L’assureur désigné est débouté de sa demande de régularisation d’adhésion

Le dossier du régime de remboursements des frais de santé des boulangers n’en finit plus d’alimenter la jurisprudence. Le tout récent arrêt de la Cour d’appel de Chambéry en date du 7 janvier 2014 vient y apporter sa contribution.
Un contentieux classique.

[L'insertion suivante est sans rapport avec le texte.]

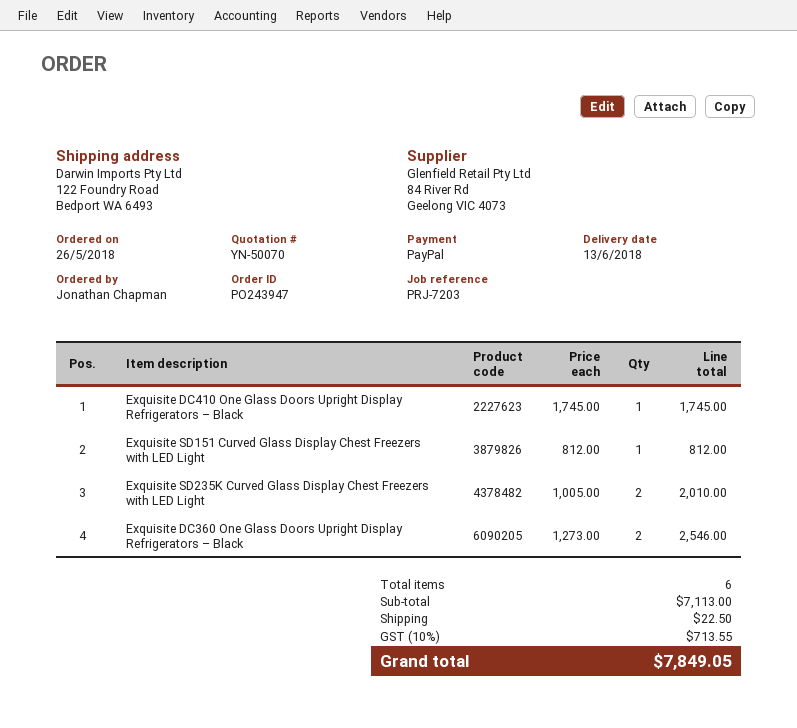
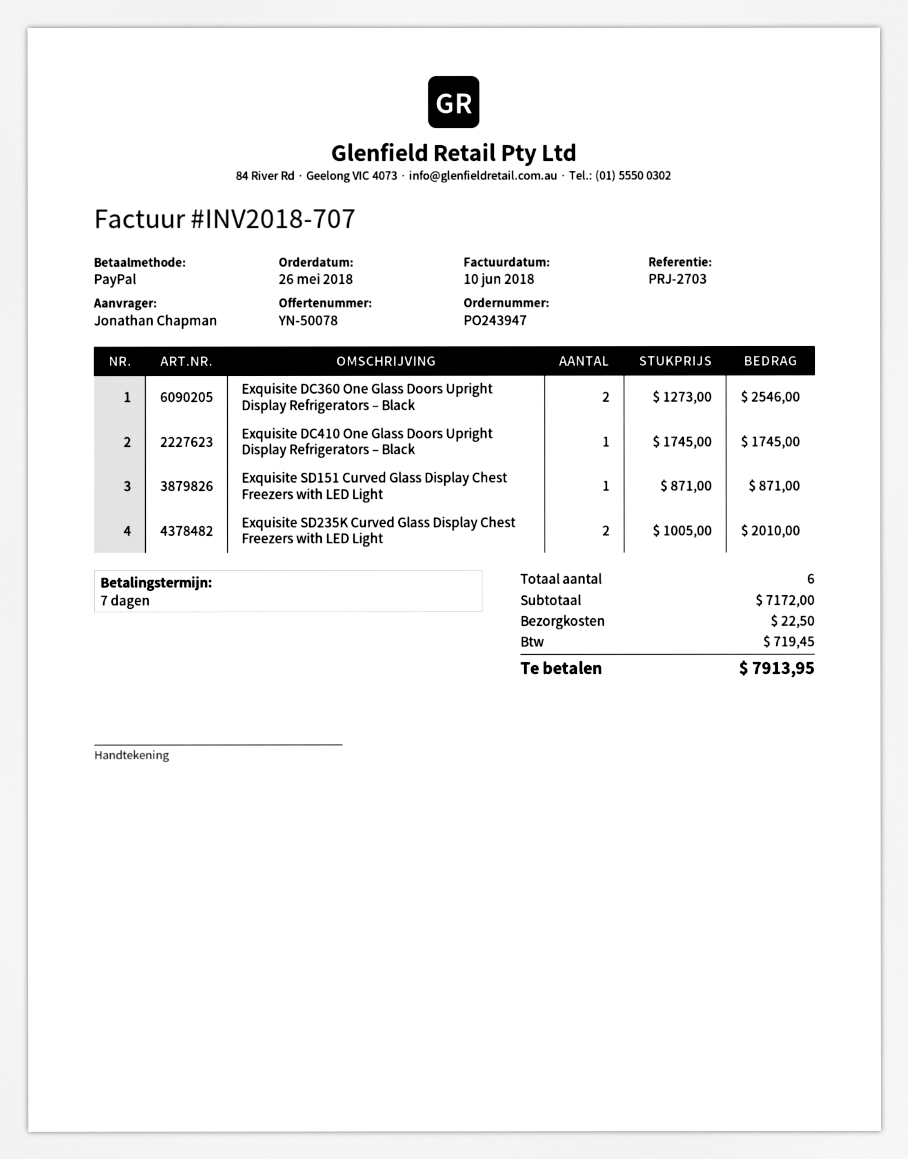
quote number: YN-50070 -> YN-50078
reference: PRJ-7203 -> PRJ-2703
Exquisite SD151 Curved Glass Display Chest Freezers with LED Light: 1 x 812.00 = 812.00 -> 1 x 871.00 = 871.00
subtotal: 7113.00 -> 7172.00
tax: 713.55 -> 719.45
total: 7849.05 -> 7913.95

En l’espèce une entreprise de boulangerie refuse d’adhérer au régime de remboursement complémentaire obligatoire assuré par AG2R prévoyance, organisme désigné par l’avenant à la convention collective nationale du secteur du 24 avril 2006 et lui-même étendu par arrêté du 16 octobre 2006, applicable à compter du 1er janvier 2007. Elle soutient qu'elle a contracté auprès d’un autre assureur une complémentaire santé offrant des garanties supérieures à celles proposées par AG2R et à un coût inférieur.
Le 13 juillet 2012, le tribunal de grande instance au visa de l’article L.912- 1 du Code de la Sécurité sociale (CSS) condamne sous astreinte l’entreprise à régulariser son adhésion. La société interjette appel le 6 novembre.

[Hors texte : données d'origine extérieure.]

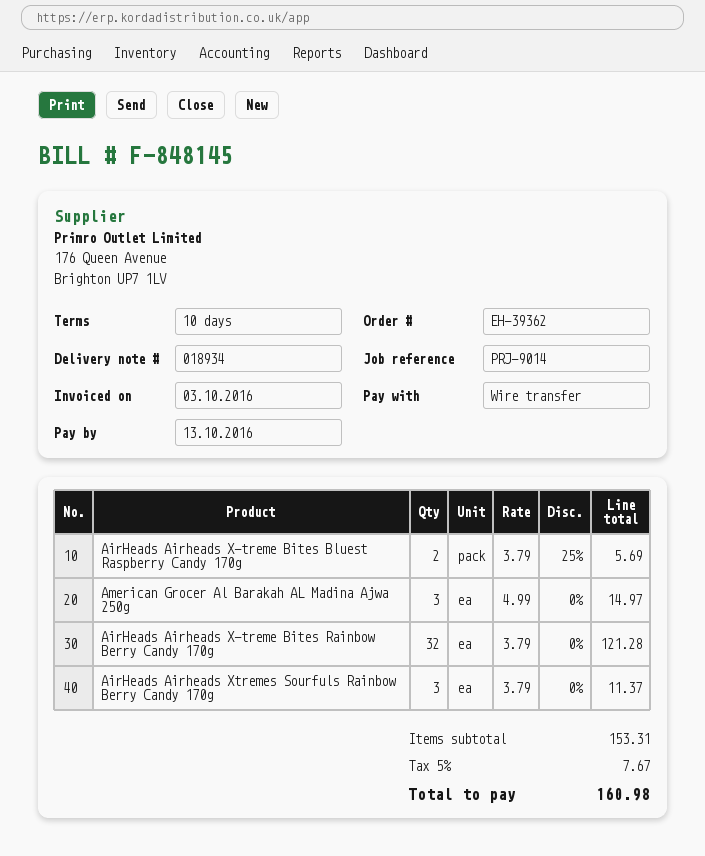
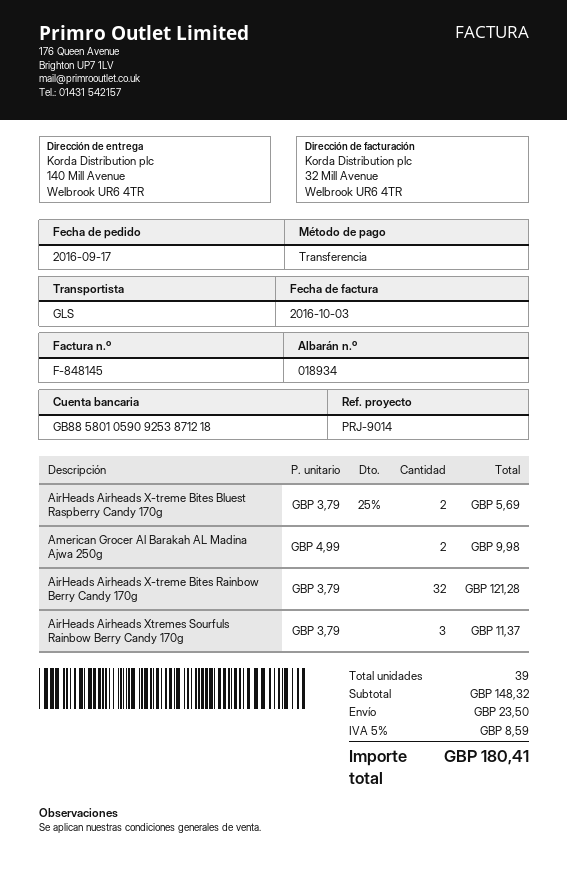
American Grocer Al Barakah AL Madina Ajwa 250g: 3 x 4.99 = 14.97 -> 2 x 4.99 = 9.98
subtotal: 153.31 -> 148.32
shipping: none -> 23.50
tax: 5% = 7.67 -> 5% = 8.59
total: 160.98 -> 180.41

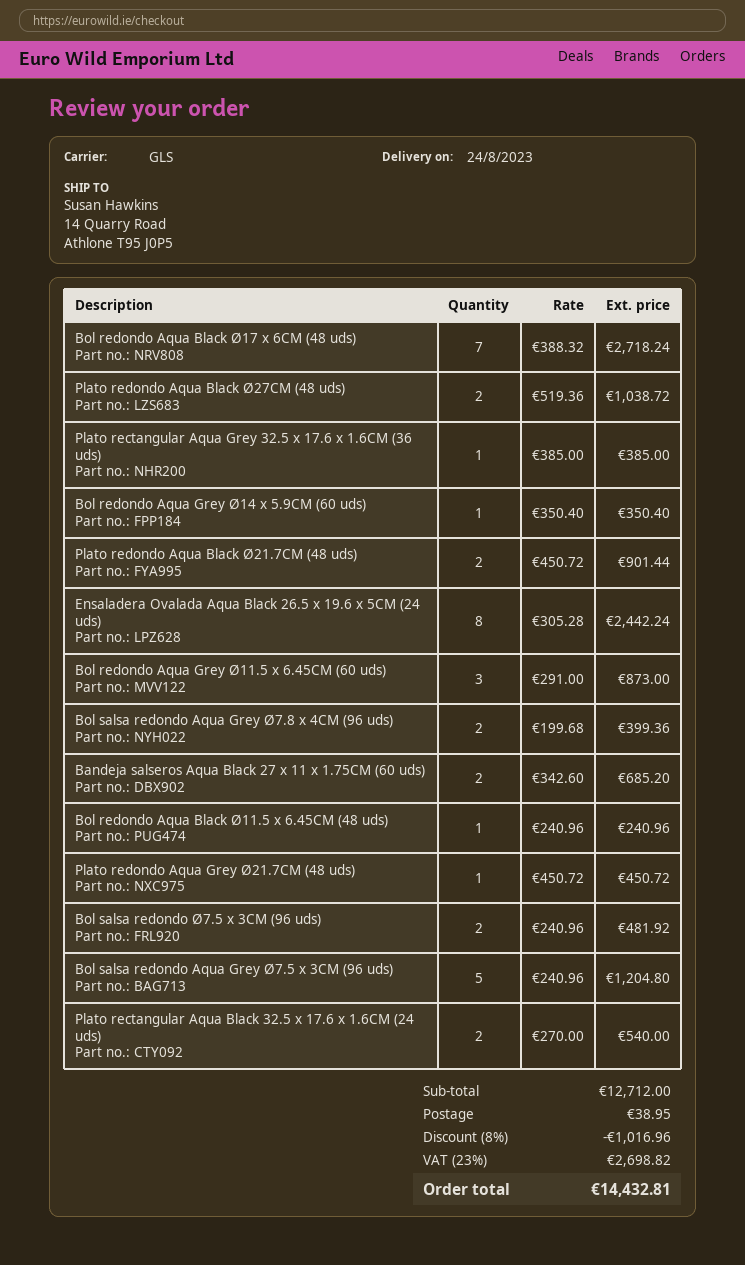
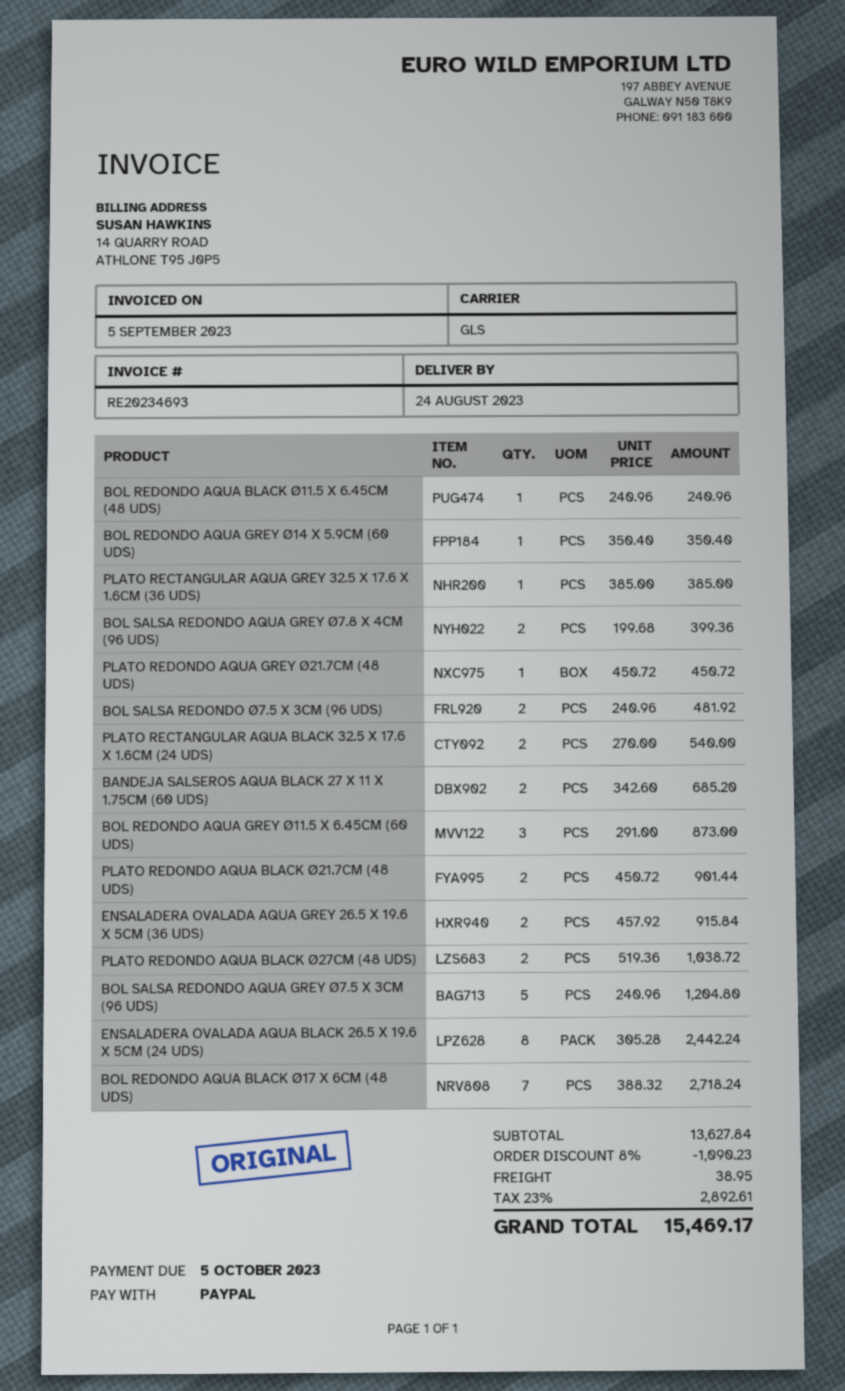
ENSALADERA OVALADA AQUA GREY 26.5 X 19.6 X 5CM (36 UDS): none -> 2 x 457.92 = 915.84
subtotal: 12712.00 -> 13627.84
discount: 8% = 1016.96 -> 8% = 1090.23
tax: 23% = 2698.82 -> 23% = 2892.61
total: 14432.81 -> 15469.17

En appel, la cour considère que le jugement du TGI est conforme au droit et que c’est à tort que la société n'a pas adhéré à tort à l'organisme désigné. Elle appuie notamment son argumentation sur l’arrêt du 3 mars de la Cour de justice de l'Union européenne (AG2R Prévoyance contre Beaudout Père et fils SARL).
L’organisme assureur est débouté... Toutefois, et les dates ont ici leur importance, la cour relève le 13 juin 2013 le Conseil constitutionnel a déclaré l'article L 912-1 du CSS contraire à la constitution et que cette décision est entrée en vigueur le 16 juin 2013. Elle rappelle aussi que cette déclaration d'inconstitutionnalité n'est pas applicable aux contrats pris sur le fondement dudit article et liant les entreprises aux organismes assureurs.

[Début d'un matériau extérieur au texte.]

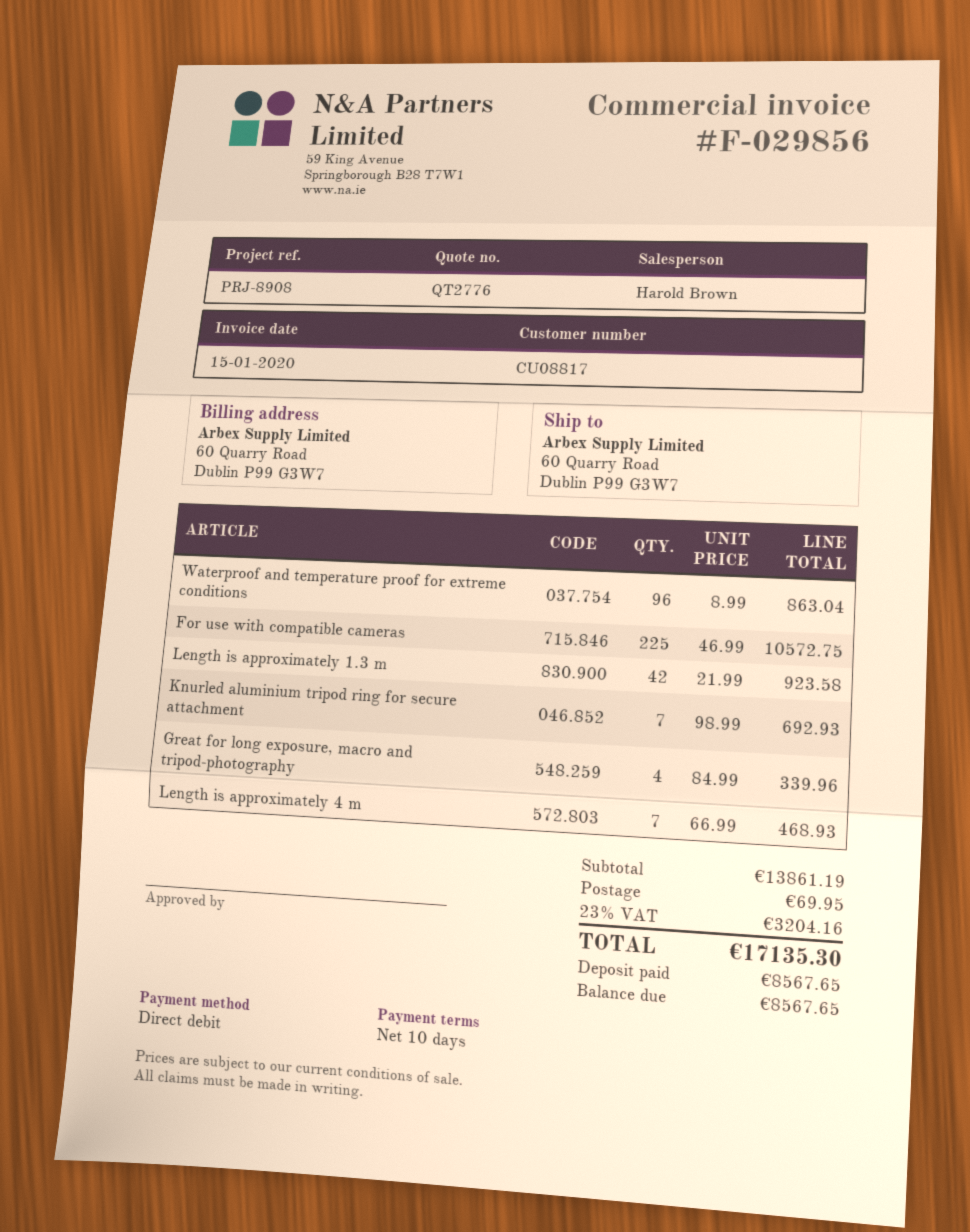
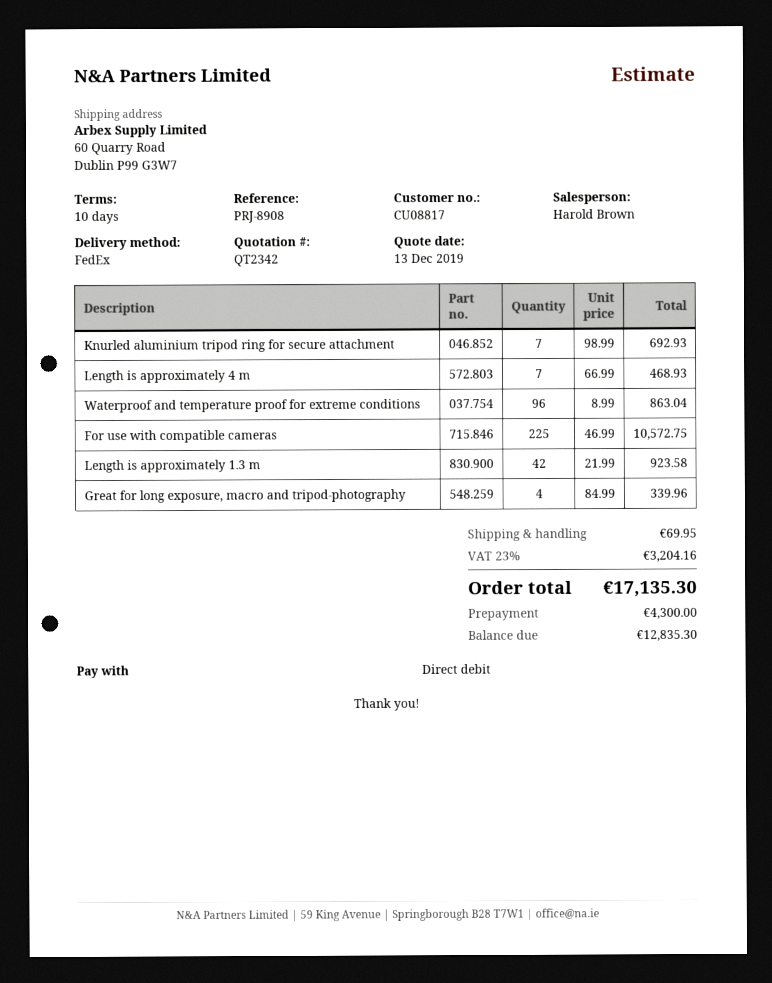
quote number: QT2776 -> QT2342
deposit: 8567.65 -> 4300.00
balance: 8567.65 -> 12835.30

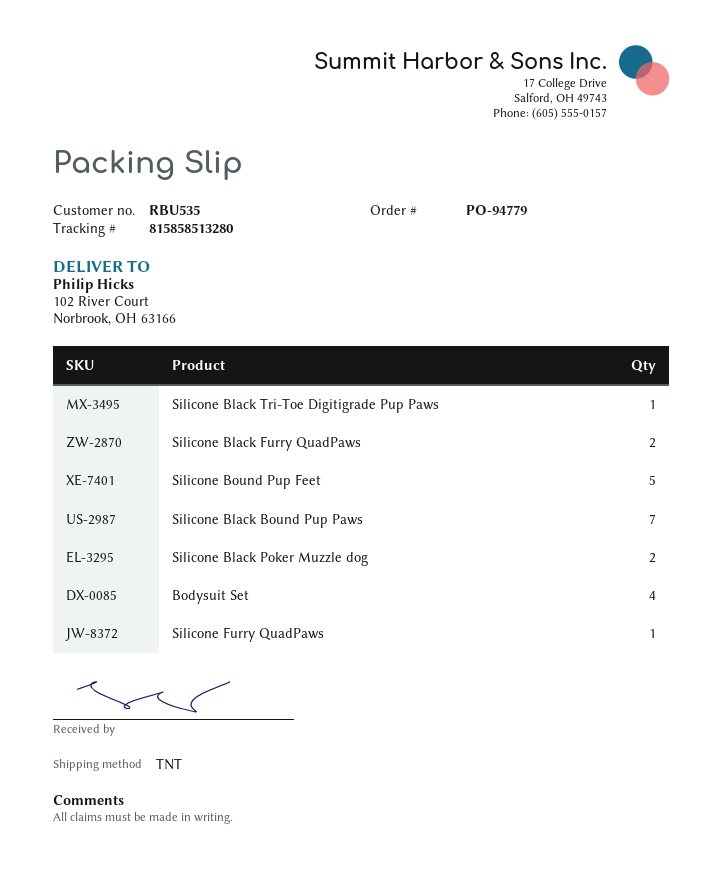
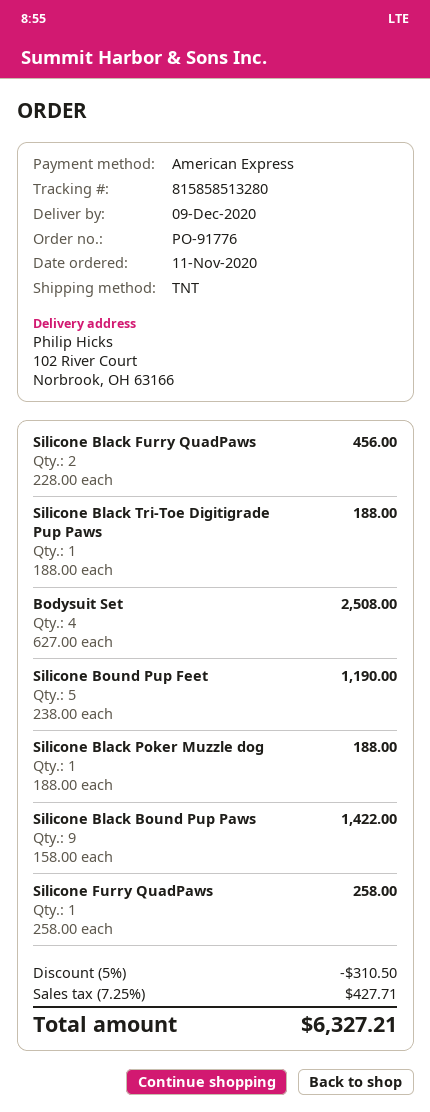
order number: PO-94779 -> PO-91776
Silicone Black Bound Pup Paws: 7 -> 9
Silicone Black Poker Muzzle dog: 2 -> 1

Mais en l'espèce, la cour retient que l’entreprise de boulangerie n'a pas conclu de contrat sur la base de l'avenant à la convention collective et que le jugement du TGI n'a pas, de son côté, prononcé d'exécution provisoire.
Pour la cour, l’entreprise avait l'obligation de contracter et elle aurait dû payer les cotisations correspondant à la couverture que l’assureur avait l'obligation de lui assurer.
…du fait d’une décision constitutionnelle. Dans l’affaire en cours, la société AG2R a comparu sans conclure. Les juges retiennent alors que la cour n'est saisie que du bien fondé de la décision d'imposer à l’entreprise de boulangerie de régulariser son adhésion. Ils poursuivent en précisant qu’au regard de la décision du Conseil constitutionnel du 13 juin 2013 et de l'absence de contrat existant à cette date entre AG2R et l’entreprise, ils ne peuvent que décider de réformer le jugement.
La cour d’appel déboute ainsi l’assureur de sa demande de régularisation d'adhésion de l’entreprise de boulangerie et considère par ailleurs que la solution du litige, imposée par une décision constitutionnelle intervenue pendant le cours de la procédure d'appel, amène chaque partie à conserver la charge de ses dépens tant de première instance que d'appel.
Cour d’appel de Chambéry, chambre civile - première section, arrêt du 7 Janvier 2014, RG : 12/02382.